◆ Task item:
Your task is to retype, exactly and only, the lines from the one containing "row order: Vieta" to the final line of the entries, leaving out all pictures.

- Opening Delimiter -

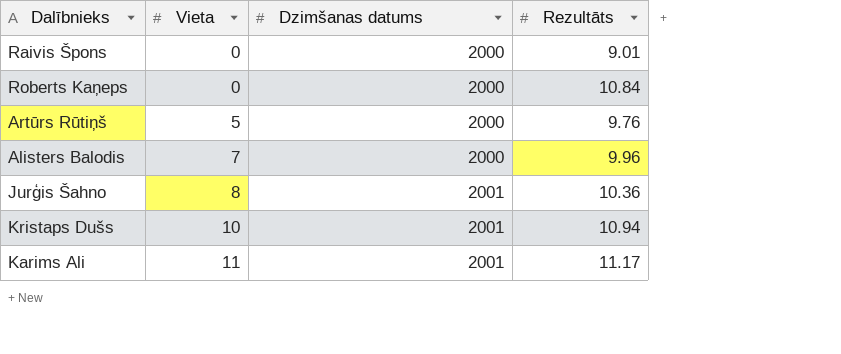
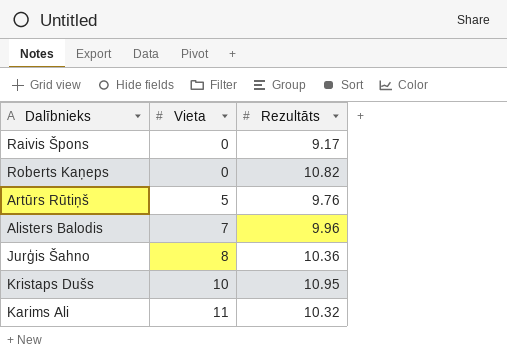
column Dzimšanas datums | position: 3 -> none
Raivis Špons | Rezultāts: 9.01 -> 9.17
Roberts Kaņeps | Rezultāts: 10.84 -> 10.82
Kristaps Dušs | Rezultāts: 10.94 -> 10.95
Karims Ali | Rezultāts: 11.17 -> 10.32

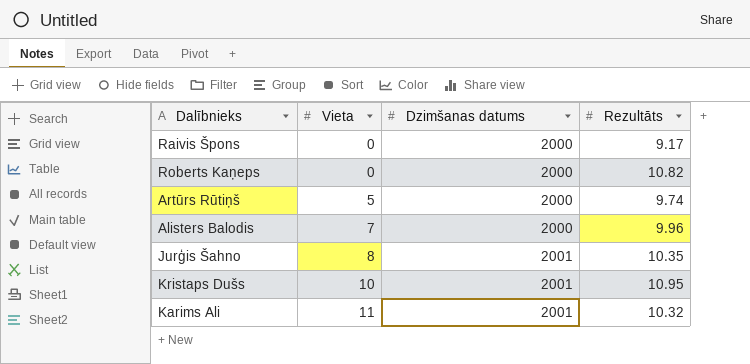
column Dzimšanas datums | position: none -> 3
Artūrs Rūtiņš | Rezultāts: 9.76 -> 9.74
Jurģis Šahno | Rezultāts: 10.36 -> 10.35

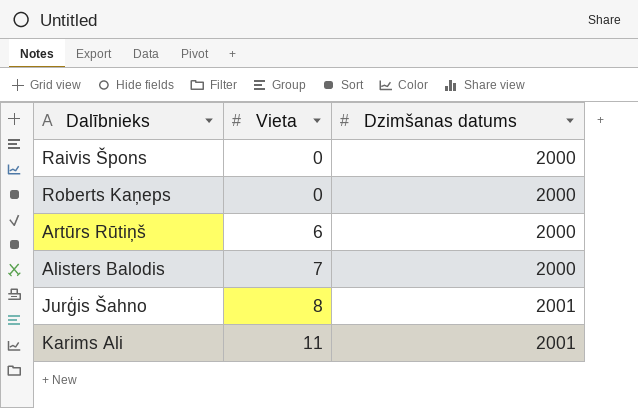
column Rezultāts | position: 4 -> none
row Kristaps Dušs: 10 | 2001 | 10.95 -> none
Artūrs Rūtiņš | Vieta: 5 -> 6

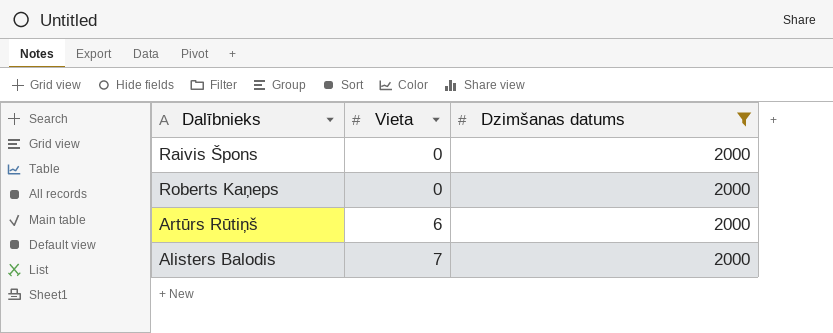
filter: none -> Dzimšanas datums = 2000

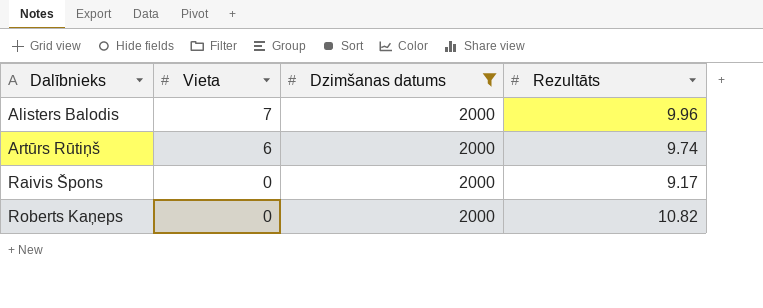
row order: Vieta ascending -> Dalībnieks ascending
column Rezultāts | position: none -> 4

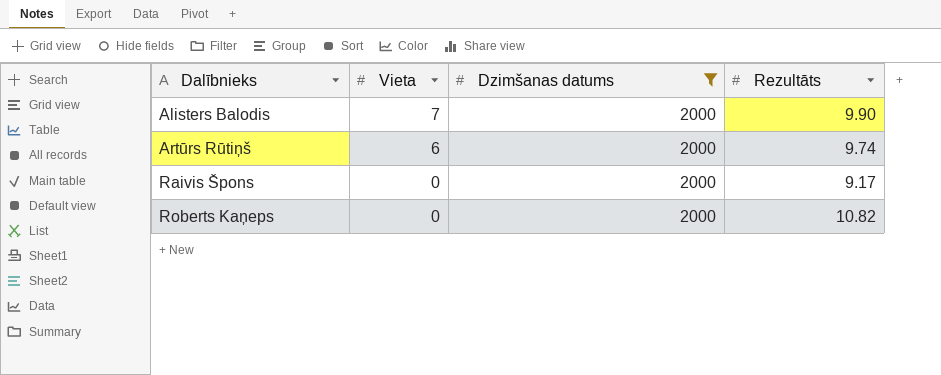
Alisters Balodis | Rezultāts: 9.96 -> 9.90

- Closing Delimiter -

◆ Reply:
row order: Vieta ascending -> Dalībnieks ascending
column Rezultāts | position: none -> 4

Alisters Balodis | Rezultāts: 9.96 -> 9.90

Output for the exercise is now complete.